Referring to FIG. 3, the assembly 52 may then be inserted into the housing from the underside thereof such that the trunnions 36, 38 register in appropriate saddles, portions of which are provided on the interior of the cover one of which is visible in FIG. 3 and denoted by reference numeral 54 and other portions of which are formed on the base 13 as denoted by reference numerals 56, 58 in FIG. 3. It will be understood that a similar unshown saddle is provided on the opposite side of the interior housing 12 for registration of the trunnion 38 thereagainst. Upon insertion of the subassembly 52 into the housing 12, ends 32, 34 of spring 28 are compressed to frictionally engage the interior of the housing 12 and thereby provide compression of the upwardly concave portions 28a, 28b of the spring 28. It will be understood that the boot 20 is replaced in the housing with the flange 24 registered against the undersurface of the top of the housing before the rocker assembly 52 is inserted into the housing.

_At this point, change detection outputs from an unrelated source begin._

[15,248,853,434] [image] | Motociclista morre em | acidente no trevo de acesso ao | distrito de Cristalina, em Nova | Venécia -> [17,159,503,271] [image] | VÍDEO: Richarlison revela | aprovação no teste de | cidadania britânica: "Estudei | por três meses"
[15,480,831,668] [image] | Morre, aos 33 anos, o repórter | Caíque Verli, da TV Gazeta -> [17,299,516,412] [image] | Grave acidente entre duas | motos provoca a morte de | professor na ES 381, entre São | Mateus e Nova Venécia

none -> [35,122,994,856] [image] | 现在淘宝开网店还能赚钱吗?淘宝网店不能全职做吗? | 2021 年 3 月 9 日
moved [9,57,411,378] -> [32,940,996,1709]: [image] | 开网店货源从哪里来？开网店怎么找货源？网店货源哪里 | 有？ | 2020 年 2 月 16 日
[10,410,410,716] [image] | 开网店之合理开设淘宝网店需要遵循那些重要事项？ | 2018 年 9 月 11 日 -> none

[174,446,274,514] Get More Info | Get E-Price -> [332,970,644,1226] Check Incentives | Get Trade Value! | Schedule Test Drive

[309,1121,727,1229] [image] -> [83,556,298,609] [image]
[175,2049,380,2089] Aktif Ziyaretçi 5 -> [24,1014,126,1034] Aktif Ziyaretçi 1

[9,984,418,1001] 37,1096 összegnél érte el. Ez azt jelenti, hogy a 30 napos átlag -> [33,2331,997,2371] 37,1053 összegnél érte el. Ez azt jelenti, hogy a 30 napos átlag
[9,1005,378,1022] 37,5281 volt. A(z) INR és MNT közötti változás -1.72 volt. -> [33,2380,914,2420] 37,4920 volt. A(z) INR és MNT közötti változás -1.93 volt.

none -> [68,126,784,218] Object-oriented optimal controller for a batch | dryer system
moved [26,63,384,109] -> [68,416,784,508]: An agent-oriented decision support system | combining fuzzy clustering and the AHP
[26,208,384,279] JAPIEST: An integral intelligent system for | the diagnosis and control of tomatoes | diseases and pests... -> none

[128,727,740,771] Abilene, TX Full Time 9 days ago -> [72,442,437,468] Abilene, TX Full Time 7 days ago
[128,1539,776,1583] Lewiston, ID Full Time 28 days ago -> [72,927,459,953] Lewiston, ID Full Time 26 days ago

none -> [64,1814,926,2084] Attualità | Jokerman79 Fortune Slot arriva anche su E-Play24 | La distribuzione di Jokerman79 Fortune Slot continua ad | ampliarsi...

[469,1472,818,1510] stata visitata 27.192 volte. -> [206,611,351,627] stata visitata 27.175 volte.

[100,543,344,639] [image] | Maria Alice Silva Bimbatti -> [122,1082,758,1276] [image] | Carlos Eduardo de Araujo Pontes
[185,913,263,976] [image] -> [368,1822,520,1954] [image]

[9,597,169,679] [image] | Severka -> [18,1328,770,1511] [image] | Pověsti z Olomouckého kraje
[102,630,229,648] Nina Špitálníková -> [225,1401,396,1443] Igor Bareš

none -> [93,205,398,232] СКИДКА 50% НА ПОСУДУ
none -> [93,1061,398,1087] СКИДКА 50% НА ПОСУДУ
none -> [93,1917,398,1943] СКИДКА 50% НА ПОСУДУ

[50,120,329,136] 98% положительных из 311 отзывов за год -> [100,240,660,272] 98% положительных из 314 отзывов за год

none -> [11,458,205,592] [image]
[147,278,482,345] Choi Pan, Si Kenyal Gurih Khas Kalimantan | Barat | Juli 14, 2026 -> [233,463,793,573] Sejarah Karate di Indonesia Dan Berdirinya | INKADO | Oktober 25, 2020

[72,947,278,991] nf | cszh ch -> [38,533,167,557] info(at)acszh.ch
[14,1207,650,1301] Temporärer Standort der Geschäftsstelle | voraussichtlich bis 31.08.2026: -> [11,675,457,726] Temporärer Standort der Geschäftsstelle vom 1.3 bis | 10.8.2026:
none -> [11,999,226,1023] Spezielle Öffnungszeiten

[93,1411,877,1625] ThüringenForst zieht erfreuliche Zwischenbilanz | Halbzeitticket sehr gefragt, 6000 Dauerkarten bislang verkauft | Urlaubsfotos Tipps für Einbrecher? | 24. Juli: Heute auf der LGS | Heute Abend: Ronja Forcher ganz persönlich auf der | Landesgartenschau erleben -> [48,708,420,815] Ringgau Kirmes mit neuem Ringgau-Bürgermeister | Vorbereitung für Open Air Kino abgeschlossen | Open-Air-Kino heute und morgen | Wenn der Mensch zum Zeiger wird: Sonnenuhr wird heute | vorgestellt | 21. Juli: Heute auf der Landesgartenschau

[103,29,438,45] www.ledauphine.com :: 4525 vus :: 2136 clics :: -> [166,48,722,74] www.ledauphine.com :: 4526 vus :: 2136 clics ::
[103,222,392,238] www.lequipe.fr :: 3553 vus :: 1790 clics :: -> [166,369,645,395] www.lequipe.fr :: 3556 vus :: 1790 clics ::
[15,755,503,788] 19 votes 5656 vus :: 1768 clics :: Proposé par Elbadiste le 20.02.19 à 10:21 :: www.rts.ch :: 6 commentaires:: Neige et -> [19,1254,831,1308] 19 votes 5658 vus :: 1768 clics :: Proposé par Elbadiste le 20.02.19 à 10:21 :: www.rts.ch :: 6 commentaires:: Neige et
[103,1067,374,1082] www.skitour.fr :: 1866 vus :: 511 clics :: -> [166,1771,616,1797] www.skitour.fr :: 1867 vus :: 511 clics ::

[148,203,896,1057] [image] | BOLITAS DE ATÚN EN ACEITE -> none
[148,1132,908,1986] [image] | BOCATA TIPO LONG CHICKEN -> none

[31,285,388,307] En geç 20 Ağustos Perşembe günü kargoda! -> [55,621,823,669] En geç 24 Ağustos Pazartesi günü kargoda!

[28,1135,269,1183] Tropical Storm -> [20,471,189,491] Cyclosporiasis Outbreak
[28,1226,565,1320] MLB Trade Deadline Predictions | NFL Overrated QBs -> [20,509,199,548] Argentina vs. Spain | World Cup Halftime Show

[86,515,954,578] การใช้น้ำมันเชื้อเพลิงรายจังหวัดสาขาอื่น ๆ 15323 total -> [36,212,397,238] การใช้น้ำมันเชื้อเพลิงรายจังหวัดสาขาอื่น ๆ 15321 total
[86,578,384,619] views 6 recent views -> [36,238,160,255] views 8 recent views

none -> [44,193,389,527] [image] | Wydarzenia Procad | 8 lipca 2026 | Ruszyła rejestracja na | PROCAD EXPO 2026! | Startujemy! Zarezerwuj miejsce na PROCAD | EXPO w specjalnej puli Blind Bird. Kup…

It will also be understood that upon user movement of the rocker lever 18 to either of the positions shown in dashed outline in FIG. 2, the supporting bar contacts 44, 46 are wiped against stationary contacts 60, 62 (see FIG. 3) provided on the interior of the housing for providing an electrical switching function.
The present invention thus provides a unique centering or return to neutral spring for a rocker type switch particularly suitable for automotive accessory control applications and enables simplified and reduced-cost assembly operations in manufacturing of the switch. The switch assembly of the present invention provides a positive centering or return to neutral force which is unrelated to the properties of the elastomeric sealing boot provided over the rocker.
Although the invention has been described above with respect to the illustrated embodiment, it will be understood that the invention is capable of variations and modifications and is limited only by the scope of the following claims.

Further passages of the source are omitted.